Vu la décision de placement en rétention administrative du 08 avril 2025 de Monsieur [Y] [P], pendant 4 jours dans des locaux ne relevant pas de l’administration pénitentiaire,
Vu l’ordonnance du 12 avril 2025 notifiée le même jour, du magistrat du siège du tribunal judiciaire de Perpignan chargé du contrôle des mesures privatives et restrictives de libertés qui a décidé de prolonger la rétention administrative pour une durée maximale de vingt-six jours,
Vu la saisine de MONSIEUR LE PREFET DE L’HERAULT en date du 07 mai 2025 pour obtenir une seconde prolongation de la rétention de cet étranger,
Vu l’ordonnance du 08 mai 2025 à 15h35 notifiée le même jour à la même heure, du magistrat du siège du tribunal judiciaire de Perpignan chargé du contrôle des mesures privatives et restrictives de libertés qui a décidé de prolonger la rétention administrative pour une durée maximale de trente jours,
Vu la déclaration d’appel faite le 09 Mai 2025 par Monsieur [Y] [P] , du centre de rétention administrative de [Localité 4], transmise au greffe de la cour d’appel de Montpellier le même jour à 13h13,
Vu les courriels adressés le 09 Mai 2025 à MONSIEUR LE PREFET DE L’HERAULT, à l’intéressé, à son conseil, et au Ministère Public les informant que l’audience sera tenue le 12 Mai 2025 à 09 H 30,
L’avocat et l’appelant, qui ont pu préalablement prendre connaissance de la procédure, se sont entretenus, librement, entre le box dédié de la salle de visio-conférence du centre de rétention administrative et la salle d’audience de la cour d’appel de Montpellier, les portes de la salle étant fermées pour assurer la confidentialité de l’entretien, en la seule présence de l’interprète, et ce, sur le temps de l’audience fixée, avec l’accord du délégué du premier président de la cour d’appel de Montpellier.
L’audience publique initialement fixée à 09 H 30 a commencé à 09h37
PRETENTIONS DES PARTIES
Assisté de [S] [D], interprète, Monsieur [Y] [P] confirme son identité telle que mentionnée dans l’ordonnance entreprise et déclare sur transcription du greffier à l’audience : 'je confirme mon identité. Mon adresse est dans mon dossier. Mon adresse est [Adresse 1]. Je suis arrivé en France en 2017. Je travaille dans les marchés, dans les chantiers. J’ai quitté en 2022 et je suis revenu en 2023. Monsieur le juge, je regrette tout cela (au sujet des condamnations pénales). Je souhaite partir de la France. En 2022 je suis parti, puis je suis revenu car il y avait le mariage de mon cousin. Je regrette tout ce que j’ai fait.

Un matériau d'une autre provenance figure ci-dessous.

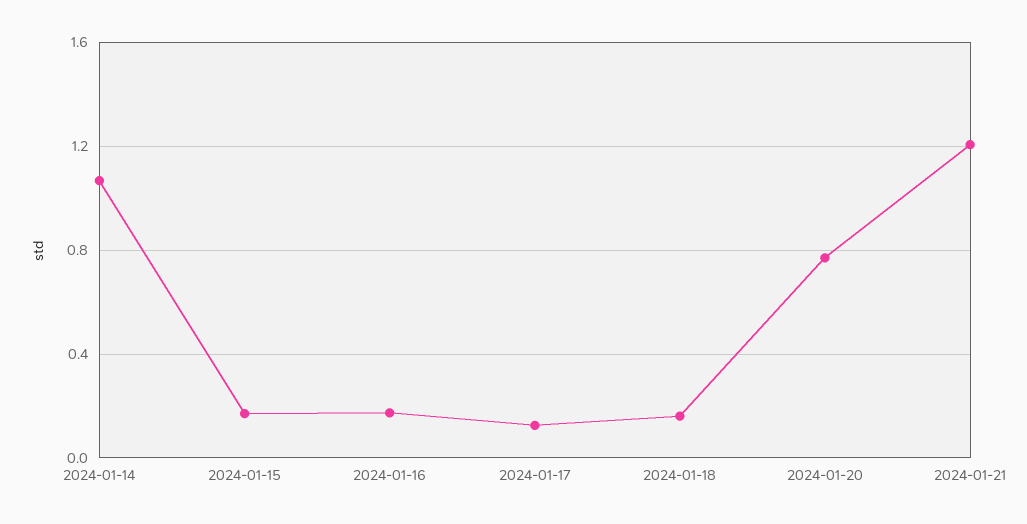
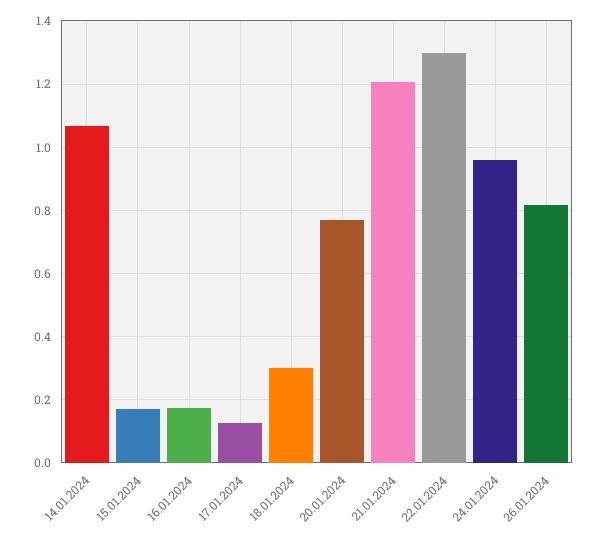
2024-01-18: 0.15 -> 0.3
22.01.2024: none -> 1.3
24.01.2024: none -> 0.96
26.01.2024: none -> 0.82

Oui je partirai de France. Les conditions de vie ici sont difficiles. Moi j’ai accepté de parler au consulat algérien. Moi avec mon argent, je quitte la France. '
L’avocat, Me Mohamed JARRAYA développe les moyens de l’appel formé contre l’ordonnance du juge des libertés et de la détention qui a prolongé le maintien en rétention de l’étranger, déclare 'il vous appartiendra de prendre en compte les moyens déclarés dans la DA. depuis le 26 février dernier, les services de la préfecture n’ont fait aucune relance au près des autorités algériennes pour accelérer l’éloignement de monsieur. Les autorités algériennes ne délivrent plus aucun laissez passer consulaire depuis plusieurs mois. Aucun élément de la procédure ne permet de dire que monsieur releverait du consulat du Maroc, de le relier au Maroc. Vous avez un retenu épileptique, dont on sait qu’il ne sera pas éloigné vers son pays du fait du refus des autorités algériennes de délivrer des laisser passer. Malgré cela, on retient monsieur en rétention. Les conditions de rétention au CRA sont pires qu’en détention. Les chambres sont dans des états insalubres. Monsieur a des problèmes d’asthme. Dans des conditions indignes, avec une personne épileptique. A quoi cela sert de le retenir alors qu’on sait pertinemment que l’éloignement ne va pas se faire.'
Monsieur le représentant, de MONSIEUR LE PREFET DE L’HERAULT, demande la confirmation de l’ordonnance déférée, déclare 'pour la menace à l’ordre public. Monsieur a été condamné à 18 mois d’emprisonnement. Sur les garanties de représentation, monsieur n’a pas de document d’identité ni de domicile fixe. Il s’est soustrait à une OQTF de 2022. Pour les diligences préfectorales, les autorités algériennes ont été saisies et il a refusé de leur parler, lorsqu’il a été contacté pendant sa détention. Les autorités marocaines ont également été saisies. Il n’appartient pas aux autorités préfectorales de relancer les autorités algériennes. Je vous confirme que des éloignements se font. Aucun incompatibilité avec sa rétention n’a été demandé. Je vous demande le maintient en rétention.'
Assisté de [S] [D], interprète, Monsieur [Y] [P] a eu la parole en dernier et a déclaré sur transcription du greffier à l’audience : 'donnez moi une chance, je suis une perosnne qui souffre ici.'
Le conseiller indique que l’affaire est mise en délibéré et que la décision sera notifiée par les soins du Directeur du centre de rétention de [Localité 4] avec l’assistance d’un interprète en langue arabe à la demande de l’étranger retenu.
SUR QUOI
Sur la recevabilité de l’appel :
Le 09 Mai 2025, à 13h13, Monsieur [Y] [P] a formalisé appel motivé de l’ordonnance du magistrat du siège du tribunal judiciaire de Perpignan chargé du contrôle des mesures privatives et restrictives de libertés du 08 Mai 2025 notifiée à 15h35, soit dans les 24 heures de la notification de l’ordonnance querellée, qu’ainsi l’appel est recevable en application des articles R 743-10 et R743-11 du CESEDA.
Sur l’appel :
Sur le défaut de pièces utiles
Aux termes de l’article R743-2 du code précité :« A peine d’irrecevabilité, la requête est motivée, datée et signée, selon le cas, par l’étranger ou son représentant ou par l’autorité administrative qui a ordonné le placement en rétention. Lorsque la requête est formée par l’autorité administrative, elle est accompagnée de toutes pièces justificatives utiles, notamment une copie du registre prévu à l’article L. 744-2 ».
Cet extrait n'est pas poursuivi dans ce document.